For companies that are hesitant to make the mobility plunge, a week-long event is designed to help businesses change their minds. The third annual Telework Week, set for March 4-8 and hosted by the Mobile Work Exchange, encourages the enterprise to send its employees home to work.
So far, more than 97,320 individuals have pledged to telework, with almost a 20K jump in just the last week alone. The event's goal is to hit 100,000. (The 2012 event had just over 70K participating.)
Mobile Enterprise spoke with David Graziano, director, security and unified access, U.S. Public Sector, Cisco, the main sponsor of the event. He knows teleworking both as an employee and a provider and works with private companies and government entities.
"I live and breathe teleworking," Graziano said, noting he works two days from home and spends three days traveling.
Speaking from home, Graziano noted he had 10 calls scheduled for the day, three conducted through HD video (he wore a nice tweed jack over sweatpants, he said.) His workday allowed him to take calls from 8:30 a.m. to 6:30 p.m., even with a break for a session with a personal trainer.
Although telecommuting has raised the productivity levels, he still makes it a point to show up at the office. Full time telecommuters miss out on the watercooler talk and "management by walking around," he said. "So there should be a balance."
Information on Demand
"The last 18 months has seen an influx of BYOD which drives the demand to instant information," Graziano said. Companies have responded by becoming more mobile, although some are more eager to embrace the trend than others, especially in the private sector. However, according to Graziano, organizations like Veterans Affairs are responding very quickly to the BYOD phenomena. NASA, he said, even has their own apps that allow employees to enter their time sheets.

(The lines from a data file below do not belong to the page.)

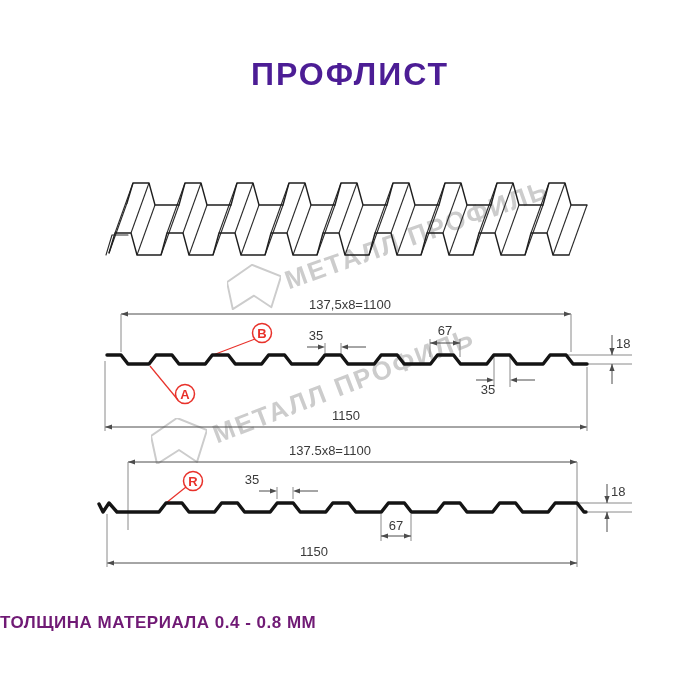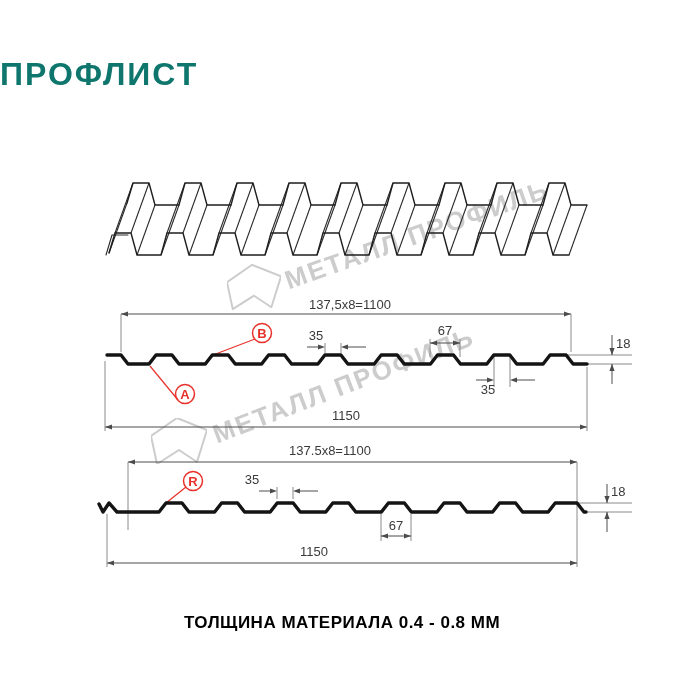--- a/index.html
+++ b/index.html
@@ -1,23 +1,23 @@
 <!DOCTYPE html>
 <html><head>
 <meta charset="utf-8">
 <style>
   html,body{margin:0;padding:0;background:#fff;}
   #page{position:relative;width:700px;height:700px;background:#ffffff;overflow:hidden;
         font-family:"Liberation Sans",sans-serif;}
-  .title{position:absolute;left:0;top:56px;width:700px;
-         font-size:32px;font-weight:bold;letter-spacing:2px;color:#0f766e;}
+  .title{position:absolute;left:0;top:56px;width:700px;text-align:center;
+         font-size:32px;font-weight:bold;letter-spacing:2px;color:#4c1d95;}
   .subtitle{position:absolute;left:0;top:98px;width:700px;text-align:center;
          font-size:19px;font-weight:bold;letter-spacing:1.5px;color:#1c1c1c;}
-  .footer{position:absolute;left:0;top:613px;width:684px;text-align:center;
-         font-size:17px;font-weight:bold;letter-spacing:0.5px;color:#000000;}
+  .footer{position:absolute;left:0;top:613px;width:684px;text-align:left;
+         font-size:17px;font-weight:bold;letter-spacing:0.5px;color:#701a75;}
   .wm-text{position:absolute;font-size:26px;font-weight:bold;letter-spacing:2px;
          color:#cccccc;white-space:nowrap;transform-origin:left center;}
   #wm-text-1{left:286px;top:266px;transform:rotate(-19.5deg);}
   #wm-text-2{left:214px;top:420px;transform:rotate(-21deg);}
   .wm-logo{position:absolute;}
   #wm-logo-1{left:227px;top:264px;}
   #wm-logo-2{left:151px;top:418px;}
   .drawing{position:absolute;}
   #sheet3d{left:105px;top:165px;}
   #sectionA{left:80px;top:295px;}

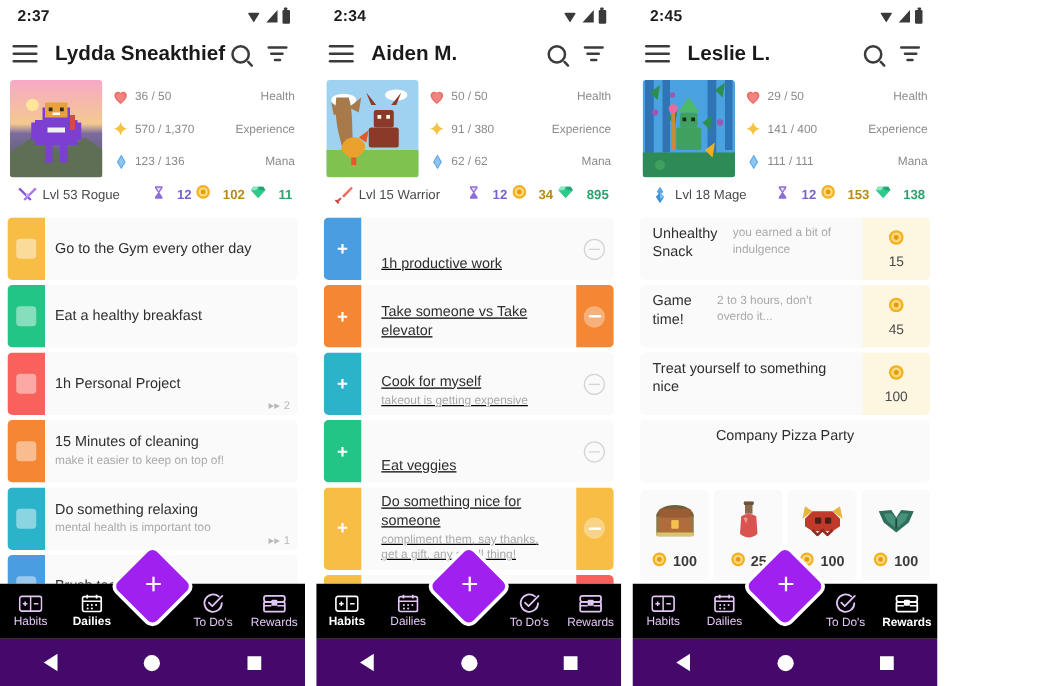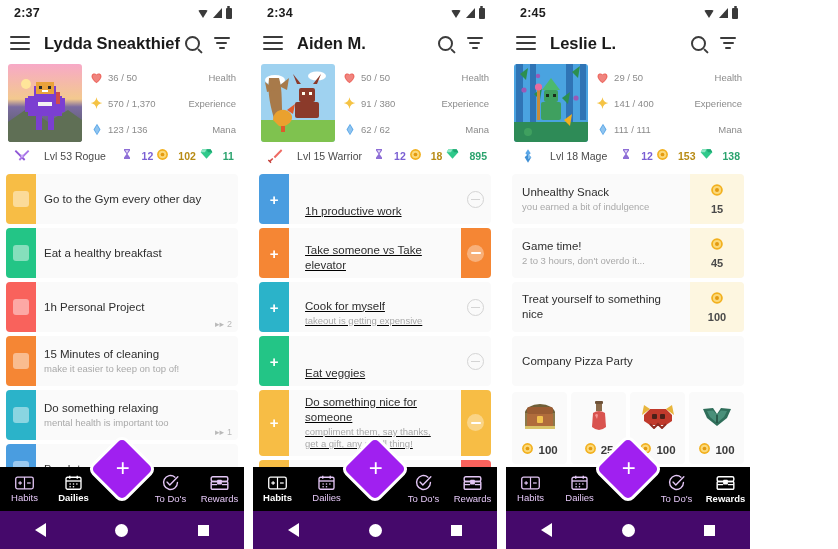--- a/index.html
+++ b/index.html
@@ -70,21 +70,21 @@
   .bar-ic { width:17px; flex:0 0 17px; display:flex; align-items:center; justify-content:center; }
   .bar-body { flex:1; padding-left:3px; }
   .track { height:6px; border-radius:4px; background:#f0f0f0; overflow:hidden; }
   .fill { height:100%; border-radius:4px; }
   .bar-labels { display:flex; justify-content:space-between; margin-top:1px; }
   .bar-val { font-size:9.5px; color:#8b8b8b; }
   .bar-name { font-size:9.5px; color:#8b8b8b; }
 
   .classrow { display:flex; align-items:center; padding: 4px 2px 2px 2px; }
   .classicon { width:24px; height:20px; display:flex; align-items:center; justify-content:center; flex:0 0 24px;}
-  .classtext { font-size:10.5px; color:#4a4a4a; margin-left:10px; flex:1; white-space:nowrap;}
+  .classtext { font-size:10.5px; color:#4a4a4a; margin-left:0; flex:1; white-space:nowrap;}
   .currencies { display:flex; align-items:center; gap:3px; }
   .cur { display:flex; align-items:center; gap:9px; }
   .cur-val { font-size:10.5px; font-weight:600; }
   .v-purple{color:#7a5fd3;} .v-gold{color:#b88b14;} .v-gem{color:#2ba36e;}
 
   
   .list { flex:1; overflow:hidden; background:#fff; padding: 4px 6px 0 6px; display:flex; flex-direction:column; gap:4px; }
 
   
   .d-row { display:flex; height:50px; border-radius:4px; overflow:hidden; background:#fafafa; position:relative; flex:0 0 auto;}
@@ -103,26 +103,26 @@
   .h-sub { font-size:9.5px; color:#a9a9a9; line-height:1.3; margin-top:1px;}
   .h-minus { width:30px; flex:0 0 30px; display:flex;align-items:center;justify-content:center;}
   .h-minus.off { background:transparent; }
   .h-minus.off .mcirc { width:17px;height:17px;border-radius:50%;border:1.4px solid #d4d4d4;position:relative;}
   .h-minus.off .mcirc::after{content:"";position:absolute;left:3px;top:7px;width:9px;height:1.4px;background:#d4d4d4;}
   .h-minus.on .mcirc { width:17px;height:17px;border-radius:50%;background:rgba(255,255,255,.35);position:relative;}
   .h-minus.on .mcirc::after{content:"";position:absolute;left:3.5px;top:7.5px;width:10px;height:2px;background:#fff;border-radius:1px;}
 
   
   .r-row { display:flex; min-height:50px; border-radius:4px; overflow:hidden; background:#fafafa; flex:0 0 auto;}
-  .r-body { flex:1; padding:6px 10px; display:flex; flex-direction:column; justify-content:center;}
+  .r-body { flex:1; padding:6px 10px; display:flex; flex-direction:row; justify-content:center;}
   .r-title { font-size:11.5px; color:#2e2e2e; line-height:1.3;}
   .r-sub { font-size:9.5px; color:#a9a9a9; line-height:1.35; margin-top:1px;}
   .r-cost { width:54px; flex:0 0 54px; background:#fdf6e0; display:flex;flex-direction:column;align-items:center;justify-content:center;gap:2px;}
   .r-cost.disabled { background:#ededed; }
-  .r-cost .amt { font-size:11px; font-weight:700; color:#4a4a4a;}
+  .r-cost .amt { font-size:11px; font-weight:400; color:#4a4a4a;}
   .r-cost.disabled .amt { color:#9a9a9a; }
 
   
   .grid { display:flex; gap:4px; margin-top:2px; }
   .g-cell { flex:1; background:#fafafa; border-radius:4px; padding:6px 0 5px 0; display:flex; flex-direction:column; align-items:center; gap:5px;}
   .g-art { height:38px; display:flex; align-items:center; justify-content:center;}
   .g-price { display:flex; align-items:center; gap:4px;}
   .g-price .amt { font-size:11.5px; font-weight:700; color:#3a3a3a;}
 
   
@@ -520,21 +520,21 @@
                   <path d="M8.5 4.5h7L12 10z" fill="#e7def8"></path>
                 </svg></span>
       <span class="cur-val v-purple">12</span>
             </span>
             <span class="cur">
       <span><svg width="13" height="13" viewBox="0 0 24 24" aria-hidden="true">
                   <circle cx="12" cy="12" r="10" fill="#f2b01e"></circle>
                   <circle cx="12" cy="12" r="7" fill="#fbd97a"></circle>
                   <circle cx="12" cy="12" r="3.4" fill="#e39a10"></circle>
                 </svg></span>
-      <span class="cur-val v-gold">18</span>
+      <span class="cur-val v-gold">34</span>
             </span>
             <span class="cur">
       <span><svg width="15" height="14" viewBox="0 0 24 24" aria-hidden="true">
                   <path d="M5 4h14l3 5-10 11L2 9z" fill="#2fc98b"></path>
                   <path d="M5 4h7l-2.5 5H2z" fill="#8fe8c5"></path>
                   <path d="M12 4h7l3 5h-7.5z" fill="#1fa772"></path>
                 </svg></span>
       <span class="cur-val v-gem">895</span>
             </span>
           </span>

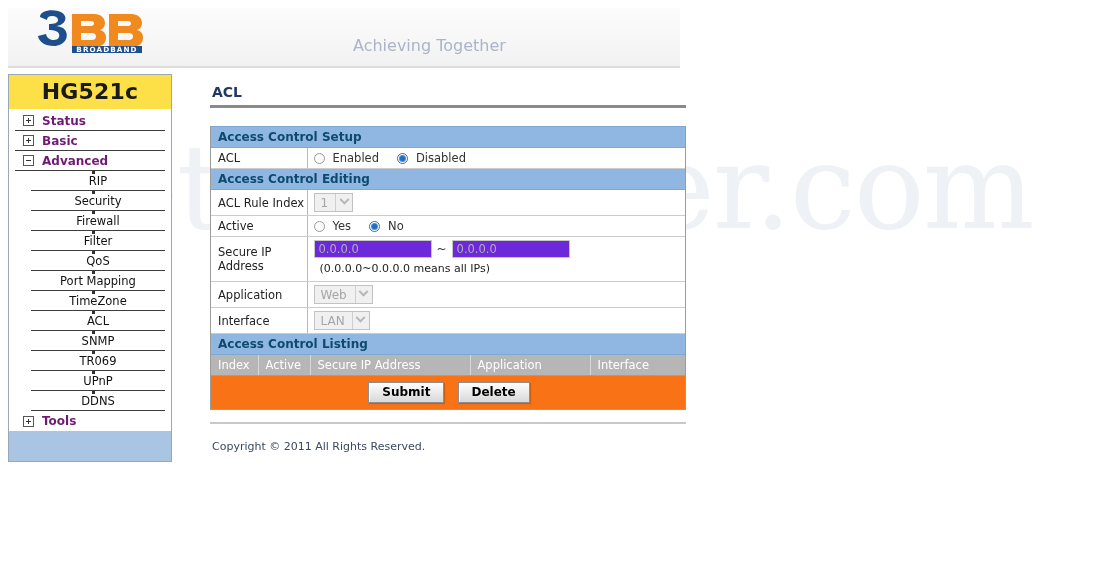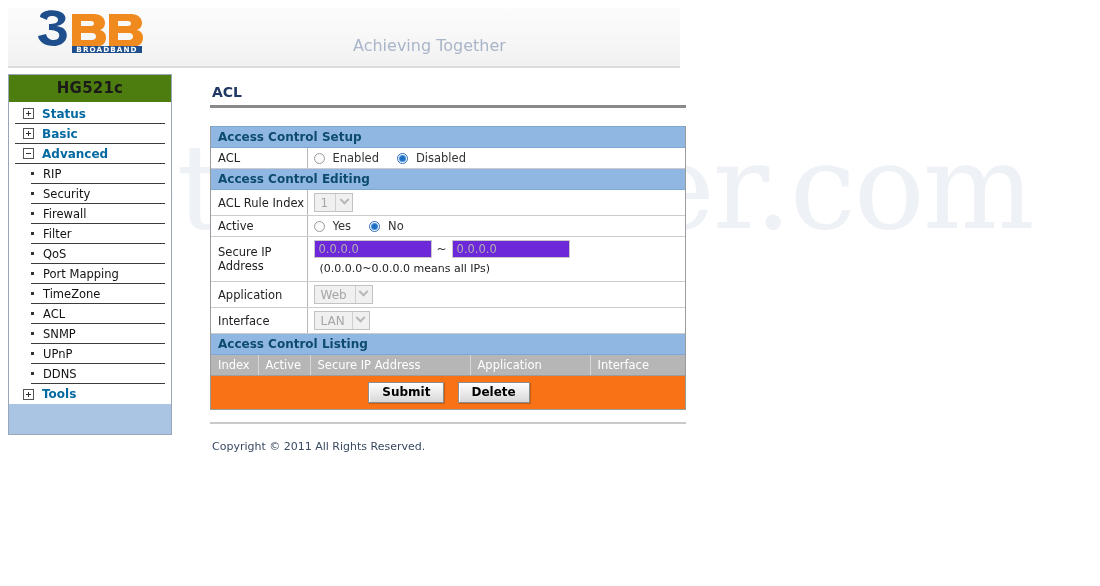--- a/index.html
+++ b/index.html
@@ -51,23 +51,23 @@
   
   .sidebar {
     position: absolute;
     left: 8px; top: 74px;
     width: 164px;
     z-index: 2;
     border: 1px solid #9aa7b8;
     background: #ffffff;
   }
   .sidebar-title {
-    background: #4d7c0f;
+    background: #fde047;
     color: #1a1a1a;
-    font-size: 15px;
+    font-size: 22px;
     font-weight: bold;
     text-align: center;
     padding: 4px 0 5px 0;
     letter-spacing: 0.2px;
     font-family: "DejaVu Sans", "Liberation Sans", sans-serif;
   }
   .nav { background:#fff; padding: 2px 0 0 0; }
   .nav-top {
     display: flex; align-items: center;
     height: 20px;
@@ -93,27 +93,28 @@
     background: #333;
   }
   .tg.plus::after {
     content: "";
     position: absolute;
     left: 4px; top: 2px;
     width: 1px; height: 5px;
     background: #333;
   }
   .nav-top-label {
-    font-size: 12px; font-weight: bold; color: #0369a1;
+    font-size: 12px; font-weight: bold; color: #701a75;
   }
   .nav-sub {
     display: flex; align-items: center;
     height: 20px;
     margin: 0 6px 0 22px;
     border-bottom: 1px solid #3c3c3c;
+    flex-direction: column;
   }
   .dot {
     display: inline-block;
     width: 3px; height: 3px;
     background: #333;
     margin-right: 9px;
     flex: 0 0 auto;
   }
   .nav-sub-label { font-size: 11.5px; color: #111; }
   .sidebar-foot {
@@ -364,20 +365,24 @@
       <div class="nav-sub">
         <span class="dot"></span>
         <span class="nav-sub-label">ACL</span>
       </div>
       <div class="nav-sub">
         <span class="dot"></span>
         <span class="nav-sub-label">SNMP</span>
       </div>
       <div class="nav-sub">
         <span class="dot"></span>
+        <span class="nav-sub-label">TR069</span>
+      </div>
+      <div class="nav-sub">
+        <span class="dot"></span>
         <span class="nav-sub-label">UPnP</span>
       </div>
       <div class="nav-sub">
         <span class="dot"></span>
         <span class="nav-sub-label">DDNS</span>
       </div>
 
       <div class="nav-top" style="border-bottom:none;">
         <span class="tg plus"></span>
         <span class="nav-top-label">Tools</span>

Initially, he said, companies implement mobile programs with a focus on productivity gain, then it shifts to being prepared for weather situations like hurricanes and other events. In the end, it winds up improving employee morale.
Savings for Employee and Enterprise
According to Mobile Work Exchange, pledges will collectively save $5.1 million in commuting savings in one week. The average savings per teleworker for the week is $66, or the equivalent of $3,300 a year.
That's on the employee side. On the enterprise side, reducing travel can improve the bottom line. Take for example, two managers covering nine states. Using hi definition video conferencing, instead of the usual field trips, a business can see savings within a year of investing in the equipment. "Do that across twenty employees, and the savings goes up exponentially," Graziano said.
Don't Get Stressed
Telework Week also allows IT personnel to stress test the network. When 10,000 employees are dialing in around 9 a.m., that is when a company will know if it can handle authentication, or how many employees are having trouble with passwords and logins.
"If this was a FEMA event, they would be truly under the gun to make this happen. Isn't it better to do it during a telework week?" Graziano asked. When an emergency does actually happen, a company can then be better prepared and able to recognize potential system problems before a disaster hits.
For those pledging to participate in Telework Week, 90% plan to use a laptop and close to 60% plan to use VPN access. Eleven percent will use virtual desktops. Mostly everyone will likely have a smartphone or other device.